- [Work request] Although pictures appear in the entries below, leave them out and print exactly the lines from the first line through the line containing "-> <div> <span>Ask".

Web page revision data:
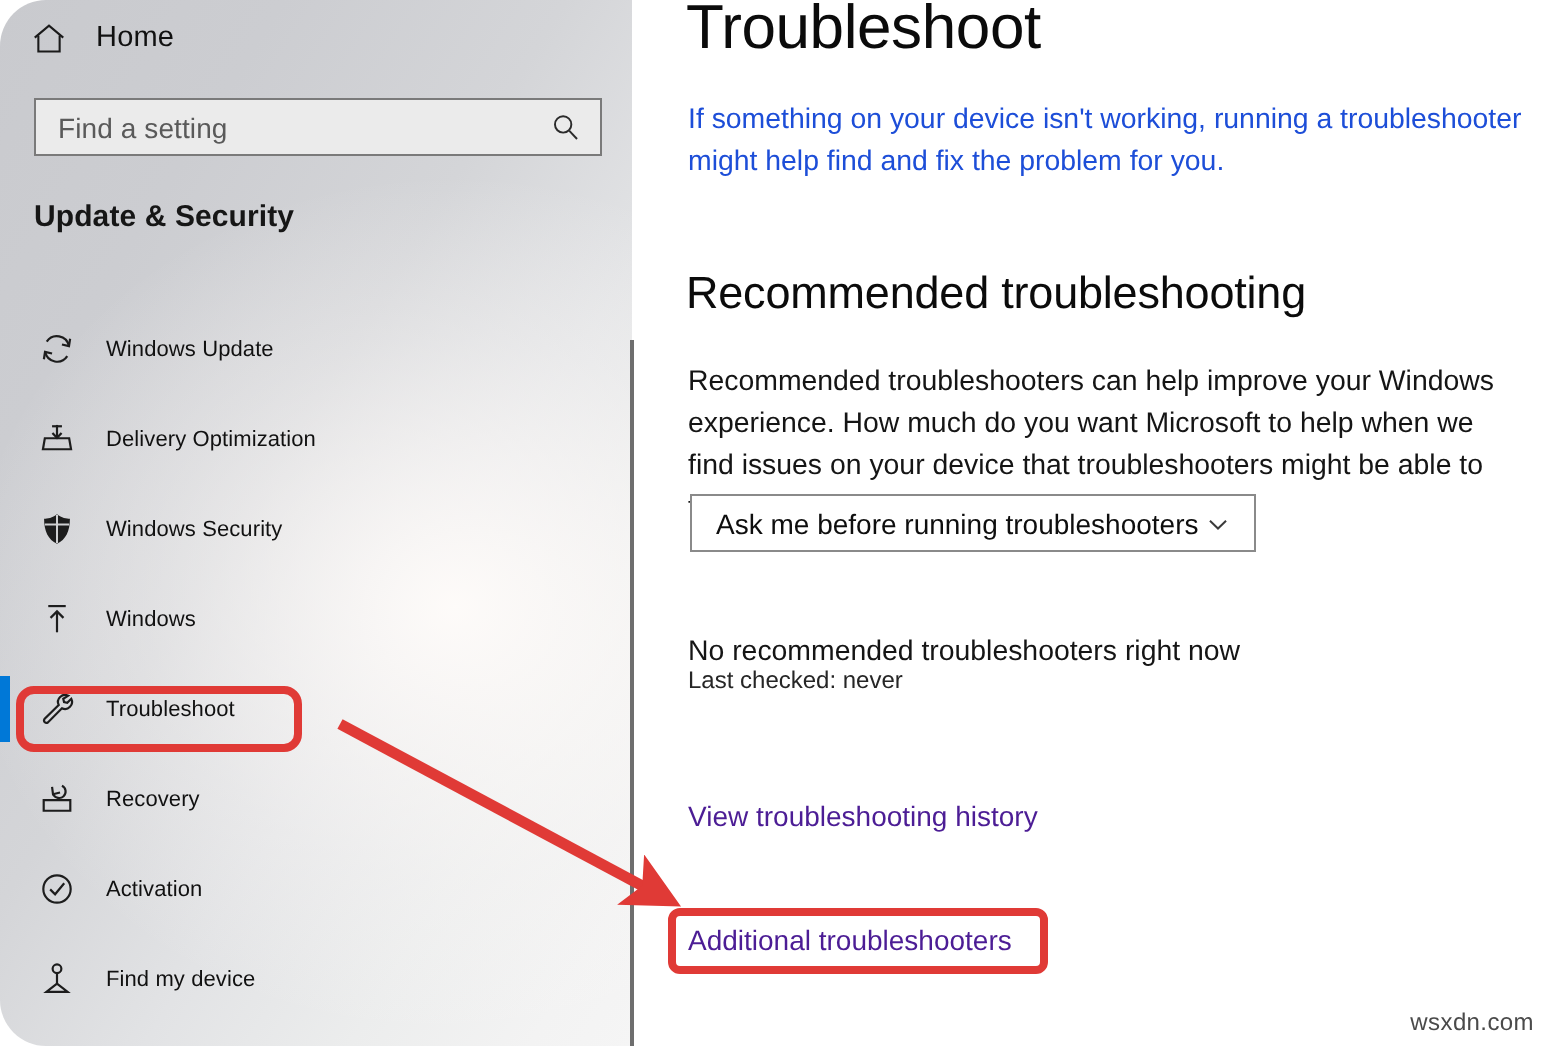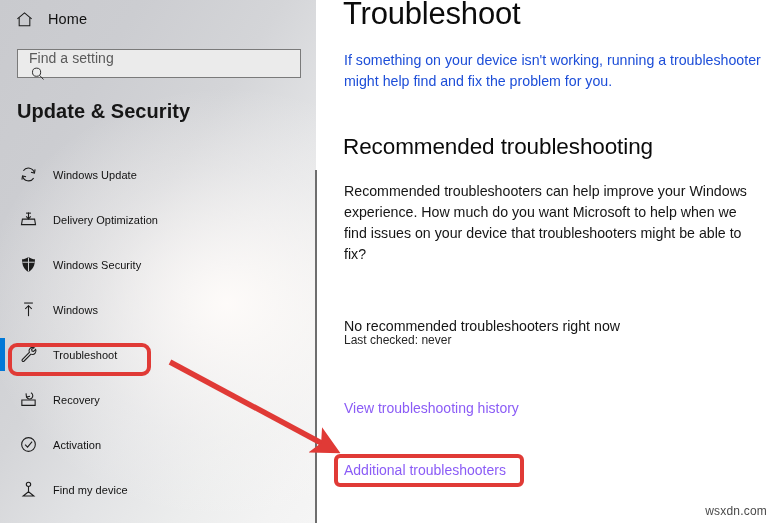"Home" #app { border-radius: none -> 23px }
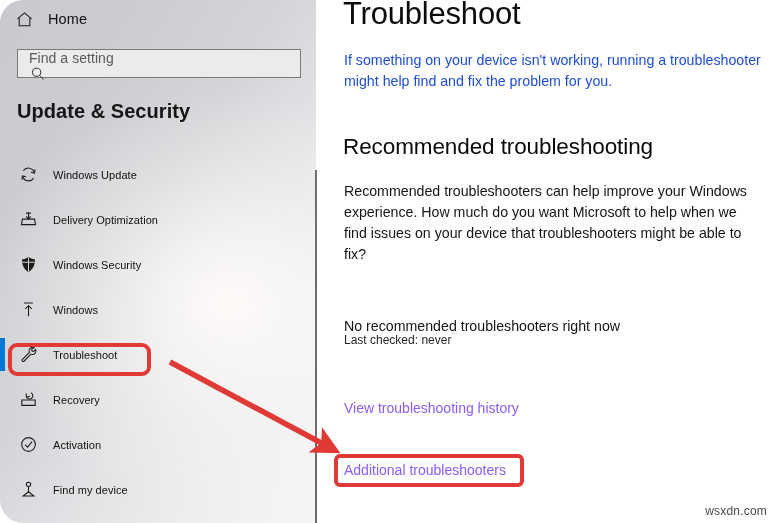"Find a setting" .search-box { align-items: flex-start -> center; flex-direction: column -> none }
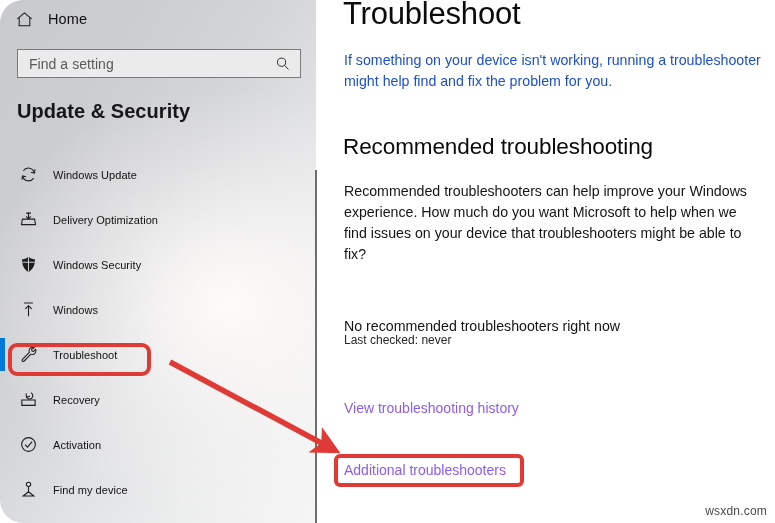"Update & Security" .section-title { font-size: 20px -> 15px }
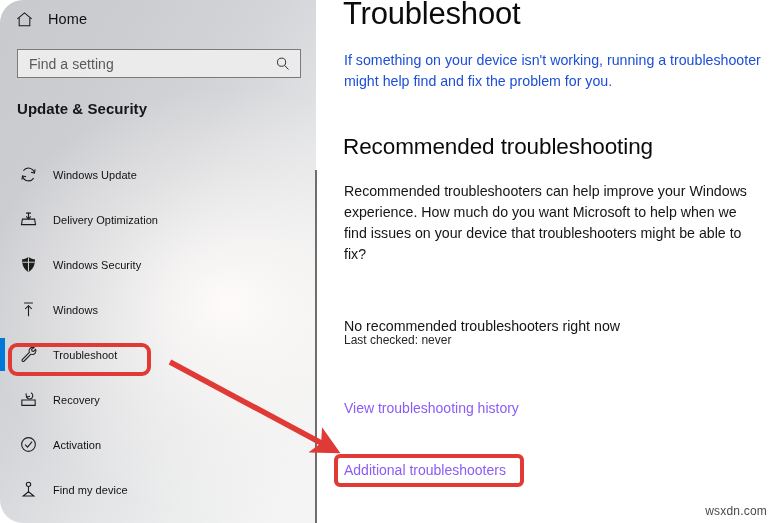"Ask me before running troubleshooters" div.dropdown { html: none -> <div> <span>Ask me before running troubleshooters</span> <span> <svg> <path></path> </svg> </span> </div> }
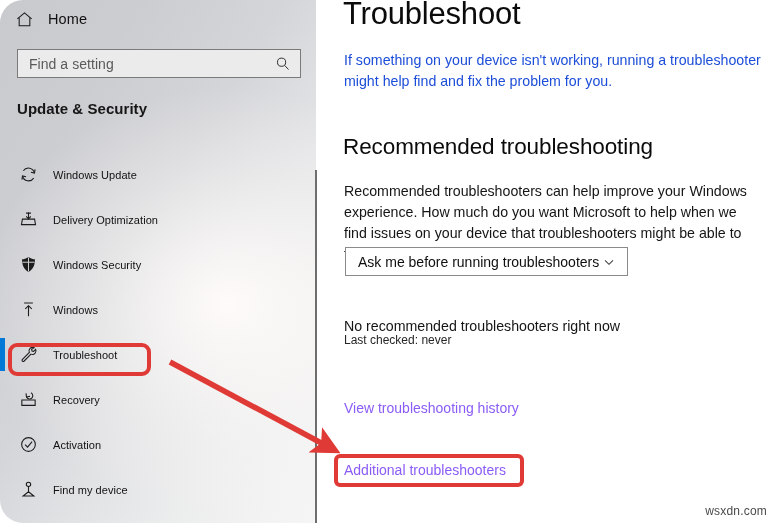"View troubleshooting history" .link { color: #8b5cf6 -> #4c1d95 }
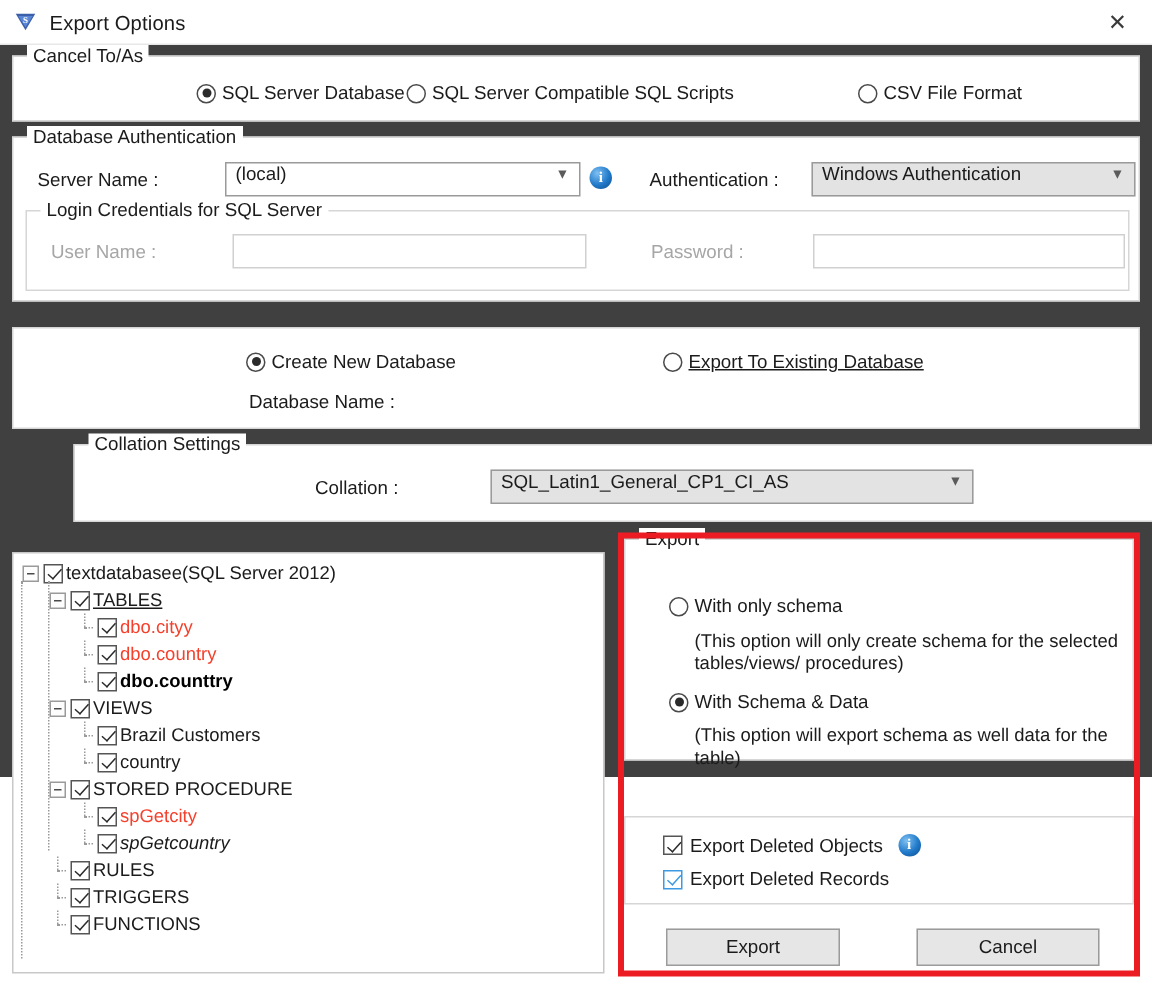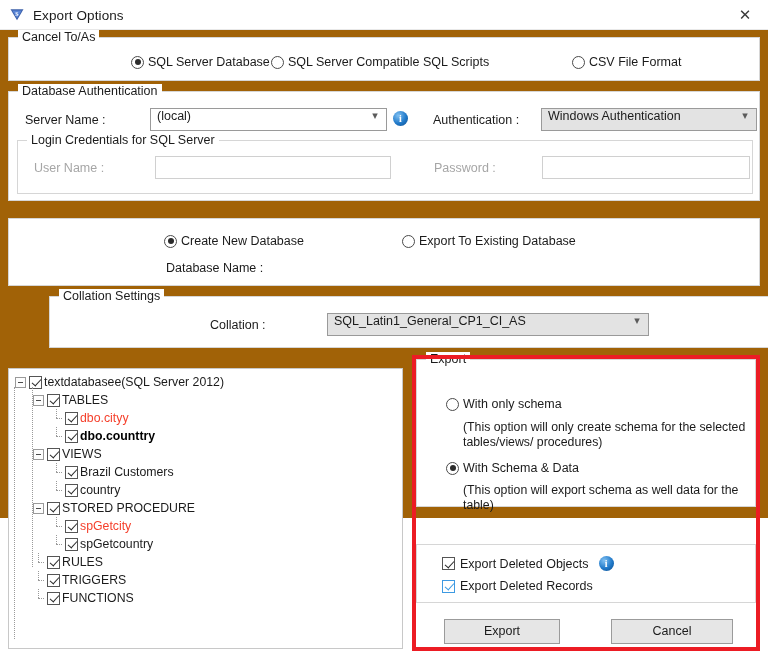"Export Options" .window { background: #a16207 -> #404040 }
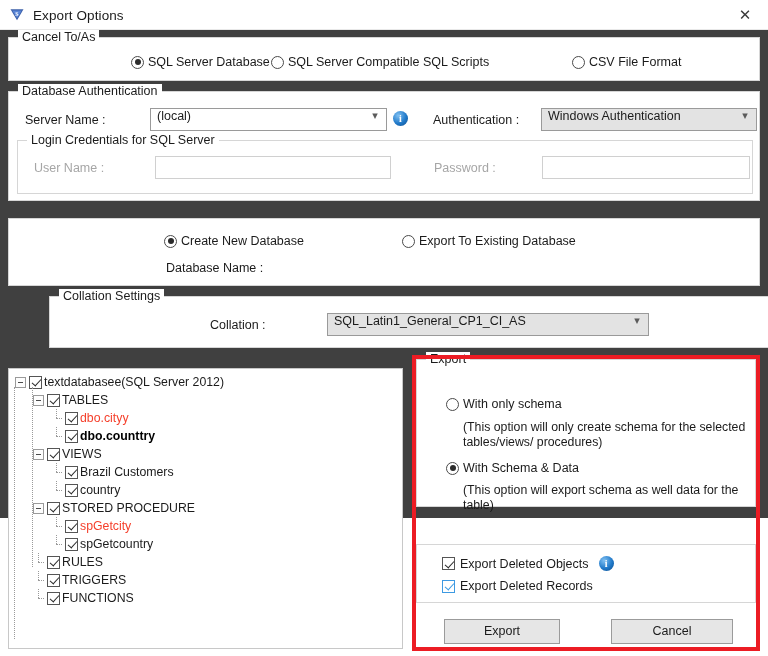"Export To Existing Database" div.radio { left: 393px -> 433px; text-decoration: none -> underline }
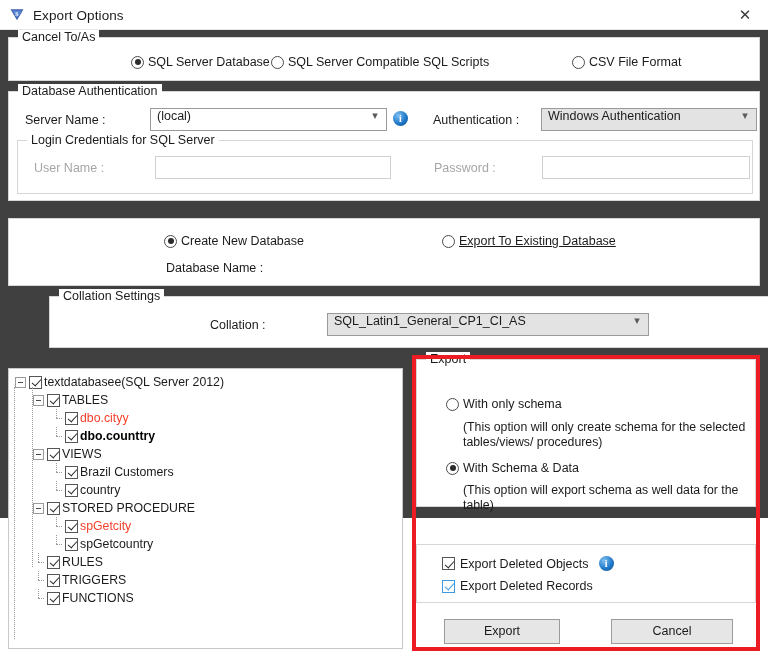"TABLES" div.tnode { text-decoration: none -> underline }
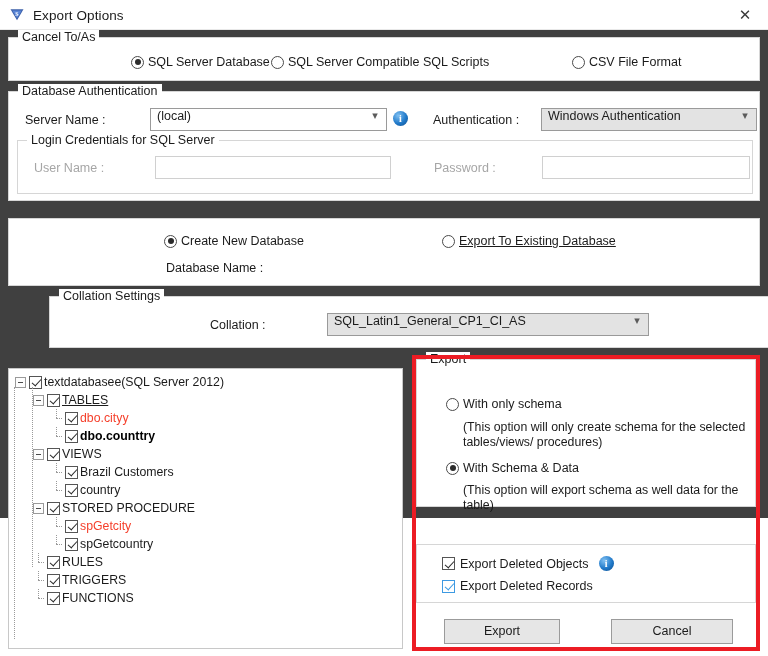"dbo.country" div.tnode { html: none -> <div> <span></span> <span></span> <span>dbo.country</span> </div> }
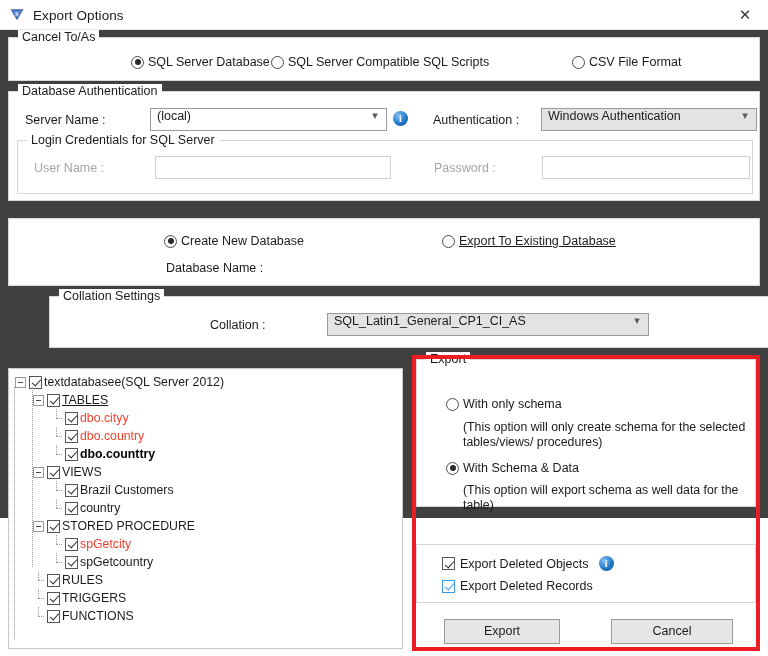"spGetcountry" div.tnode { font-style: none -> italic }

- [Final answer]
"Home" #app { border-radius: none -> 23px }
"Find a setting" .search-box { align-items: flex-start -> center; flex-direction: column -> none }
"Update & Security" .section-title { font-size: 20px -> 15px }
"Ask me before running troubleshooters" div.dropdown { html: none -> <div> <span>Ask me before running troubleshooters</span> <span> <svg> <path></path> </svg> </span> </div> }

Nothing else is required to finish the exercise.